Sorry to hear these woes with your rifle. It can be frustrating, but it can be fixed with enough analysis. I've gun plummed a lot of projects to success. Currently figuring one out as we speak.

In no particular order of importance:

1. I'd leave the muzzle break on. I have an EC tuner as well. It does a good job at reducing recoil, but I don't think there is enough weight on the tuner portion to make any differences.
2. Add more weight to the chassis either internally, or externally. MLOCK weights from MDT are available. My Elite 300 WM is 27lbs. I shot ELR for a while and it was a shooting dream! sub-MOA at the mile. Factory trigger too.
3. Cleaning every 20rnds for the first 60 rounds isn't a bad idea, but you need to see you are ridding all the copper out for it to be most effective. Then go every couple hundred rounds.
4. Bipod prone shooting isn't as easy as it's thought out to be to get the bullets into a small group consistently. I totally screwed up bipod loading and now use quasi F-Class technique with tremendous results.
5. If you are going to bag up a gun for groups, after you get it tight into the forward bag and rear bag, move yourself forward and backwards in a couple sharp moves to settle the bags. I used to not know this and it became an "AH HAH! epiphany moment.
6. Find the lands on the rifle and seat right at them. Trial & error, seat away from the lands by .020 at a time till they print. If they never print, you got a bullet/powder conflict. One of them needs to change and usually it's the powder type more times than not. RL33 is claimed to be a good 338 LM powder, made specifically for 338 LM.
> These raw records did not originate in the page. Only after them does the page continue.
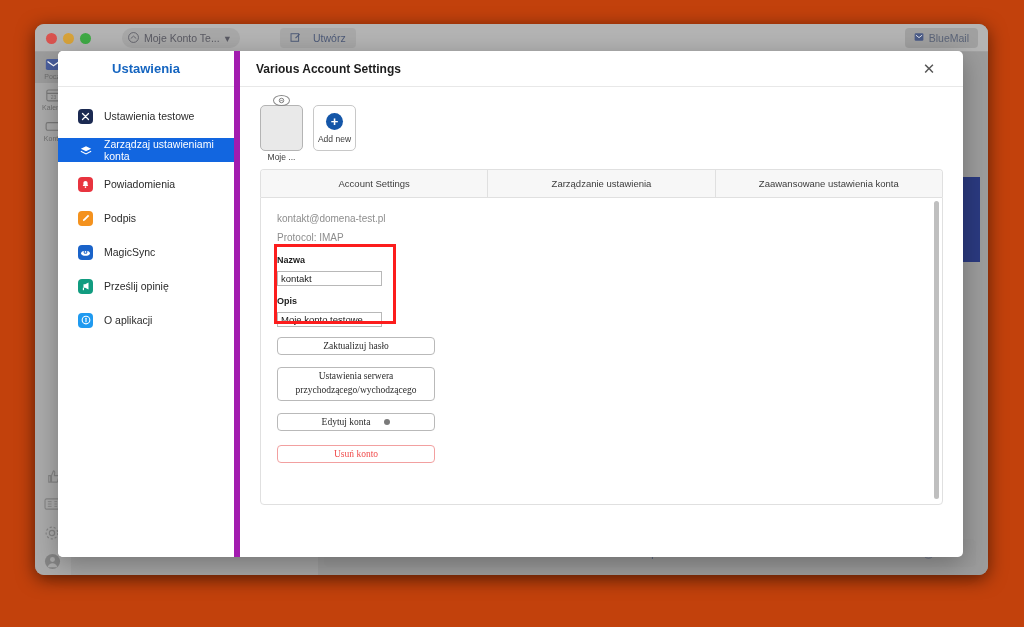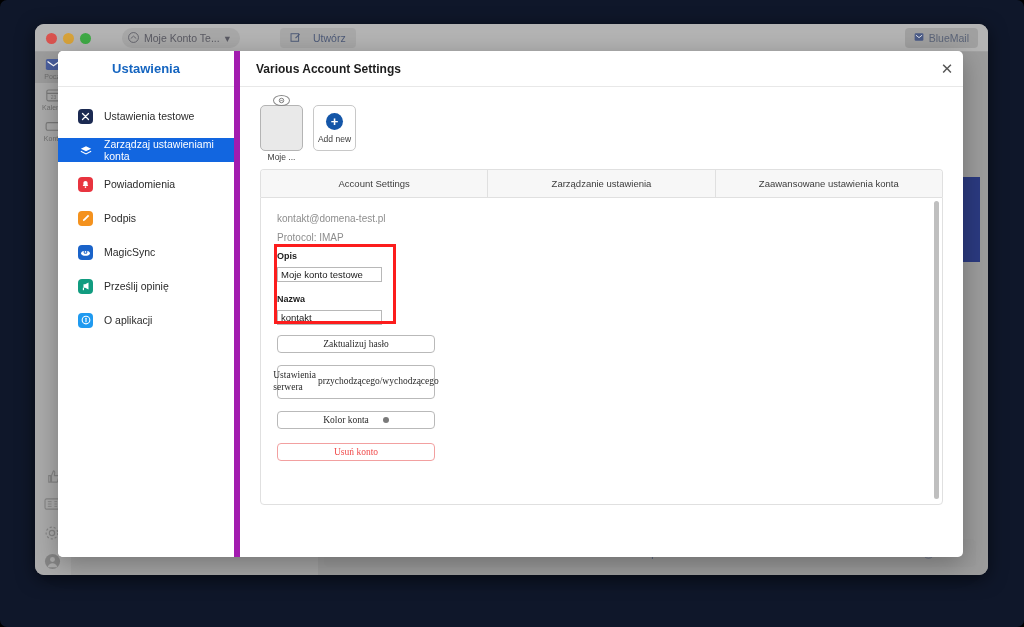"Moje Konto Te..." #desktop { background: #0f172a -> #c2410c; border-radius: 7px -> none }
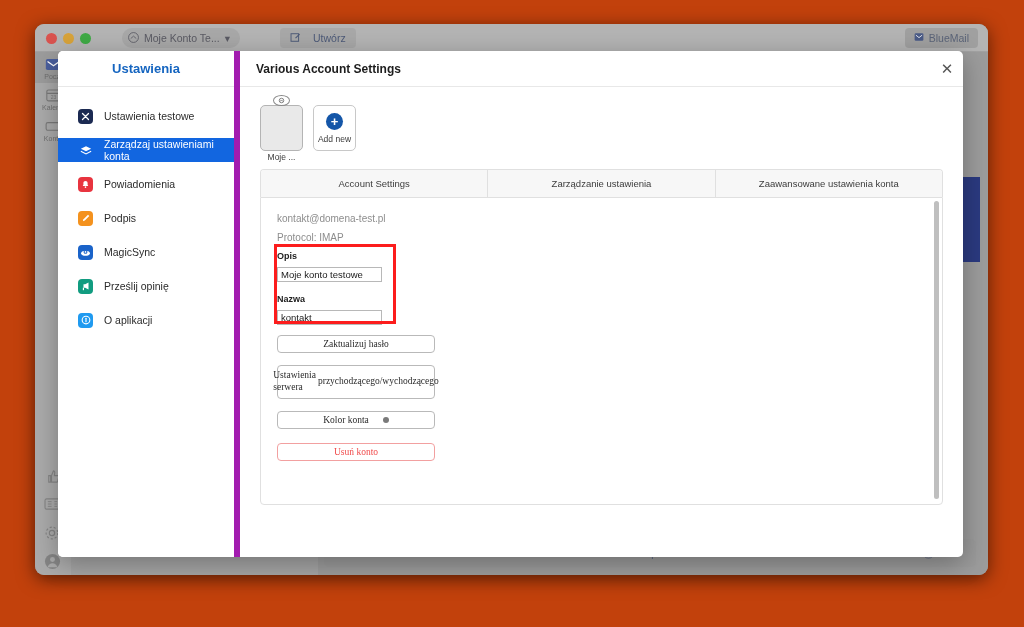"Various Account Settings" #modal-header { padding: 0 6px 0 16px -> 0 24px 0 16px }
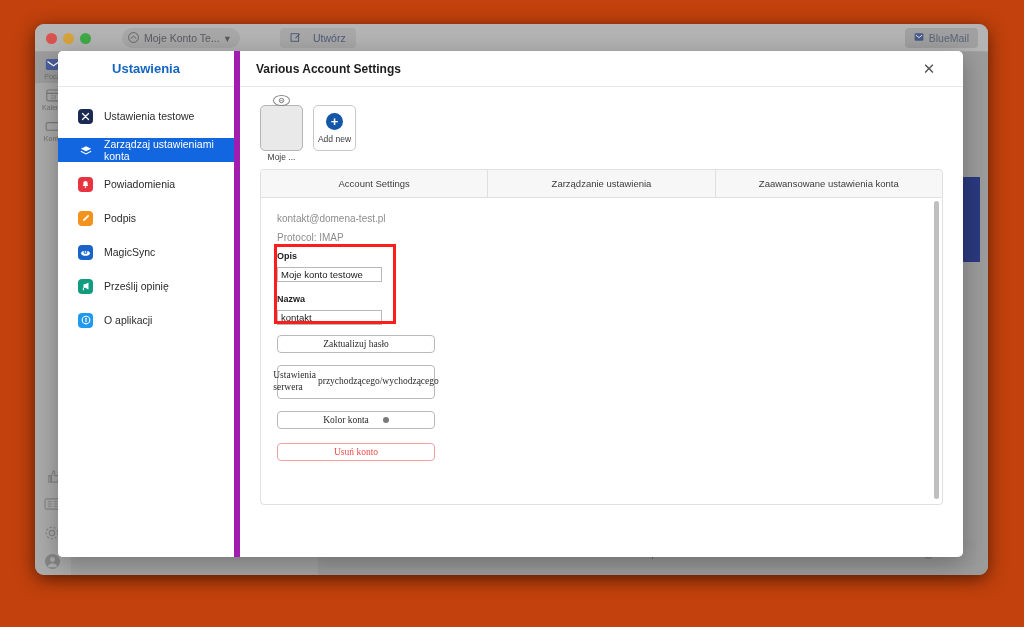"Opis" div.field-block { order: before "Nazwa" -> after "Nazwa" }
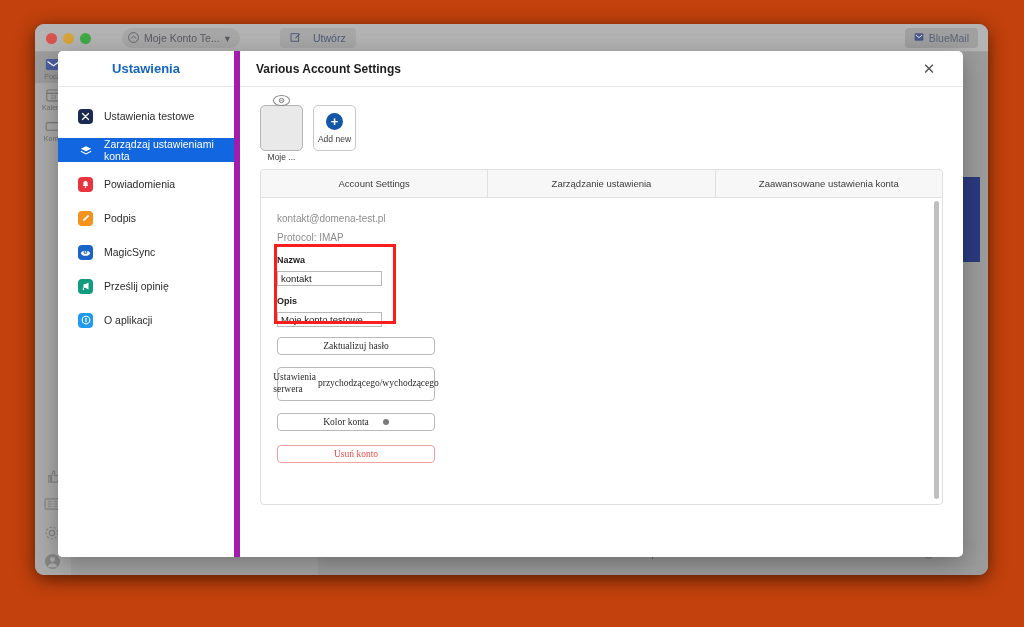"Ustawienia serwera" #btn-server { flex-direction: row -> column }
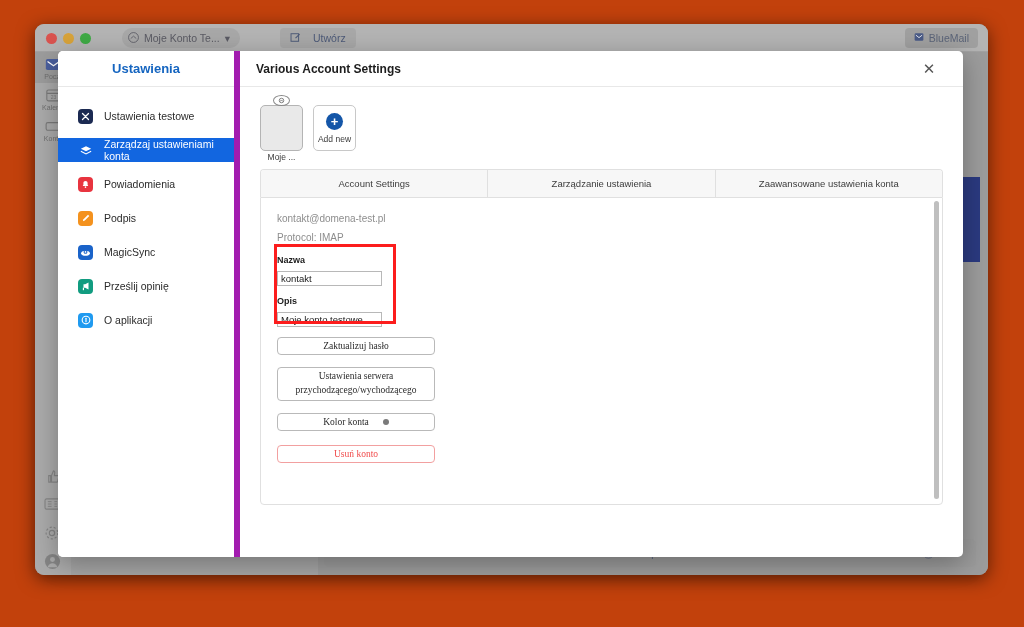"Kolor konta" span { text: Kolor -> Edytuj }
I am a firm believer that bullet seating, DTL only make about a 20% (if that) difference. The barrel like a combo or it don't. My load development is quite short these days.

Seating - Start at the lands
Powder - run a 3-4powders and see which one prints best and running closest to velocity goal. Tweak that load by seating depth and charge weight by .3gr increments. If you can't get what you want, change bullets.
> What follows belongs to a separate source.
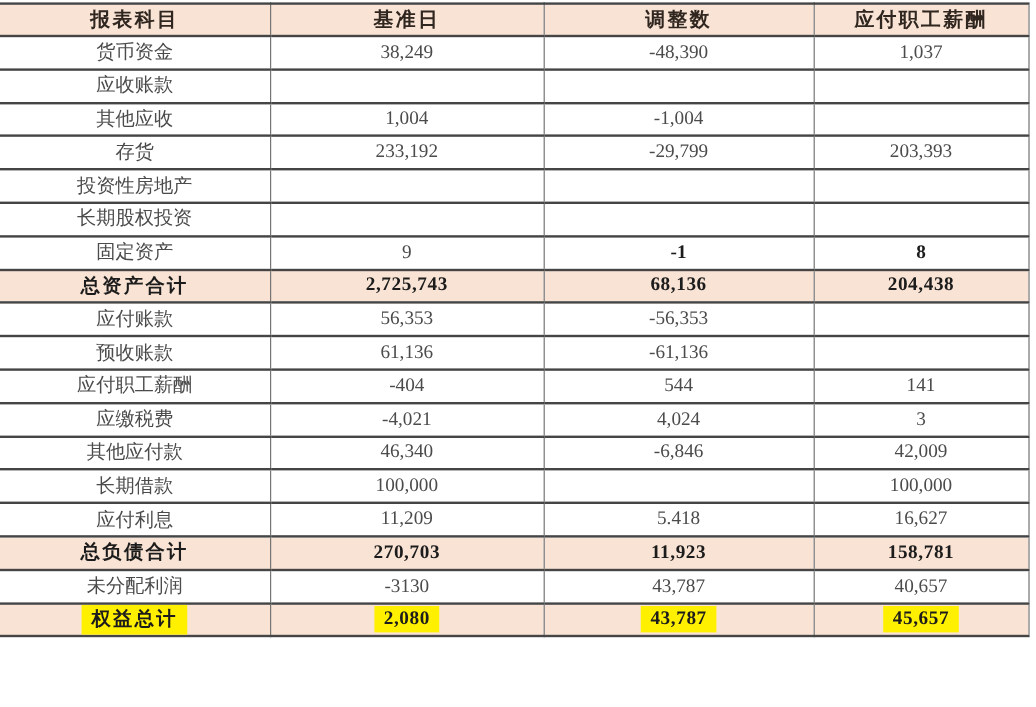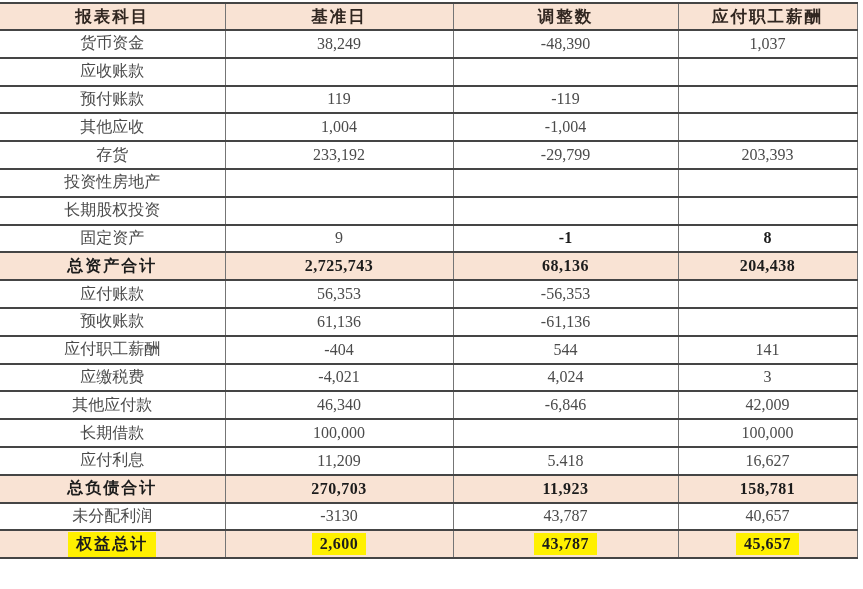"预付账款" tr.row-normal { html: <tr> <td>预付账款</td> <td>119</td> <td>-119</td> <td></td> </tr> -> none }
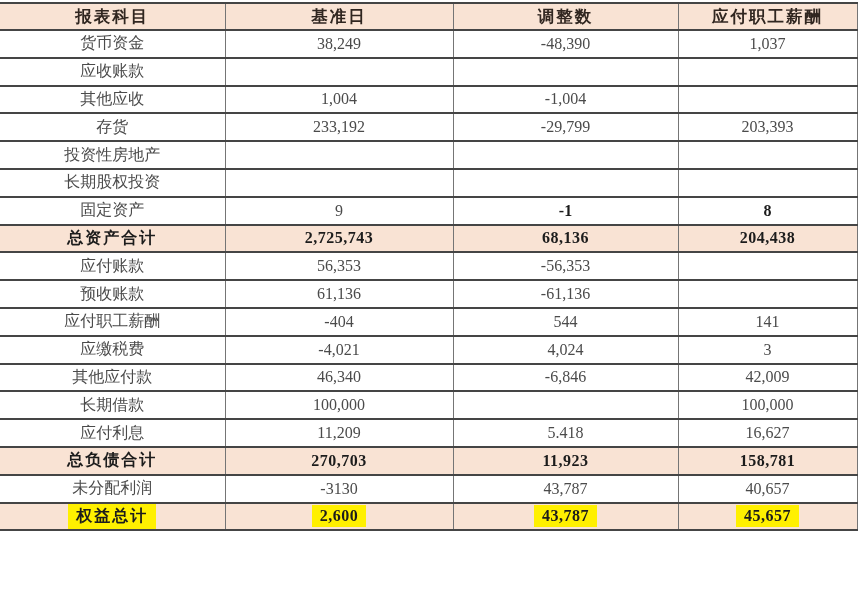"2,600" span.hl { text: 2,600 -> 2,080 }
Hope some of this helps. :)
 
Last edited:
If you're looking for things to try, try a different powder. H1000, rl33, n570. Sometimes it's the powder. I have no luck with accuracy using retumbo and Lil gun.

Also, IMO factory barrels shoot better dirty. Don't clean it until accuracy suffers.
 
When was the last time you tried torque down the action screws? I ask because I have had two of the XLR Chassis (different from yours), but both would shoot the action screws loose. Something about them, just would not stay tight. 308 win and a 300 RUM. Could explain inconsistent groups.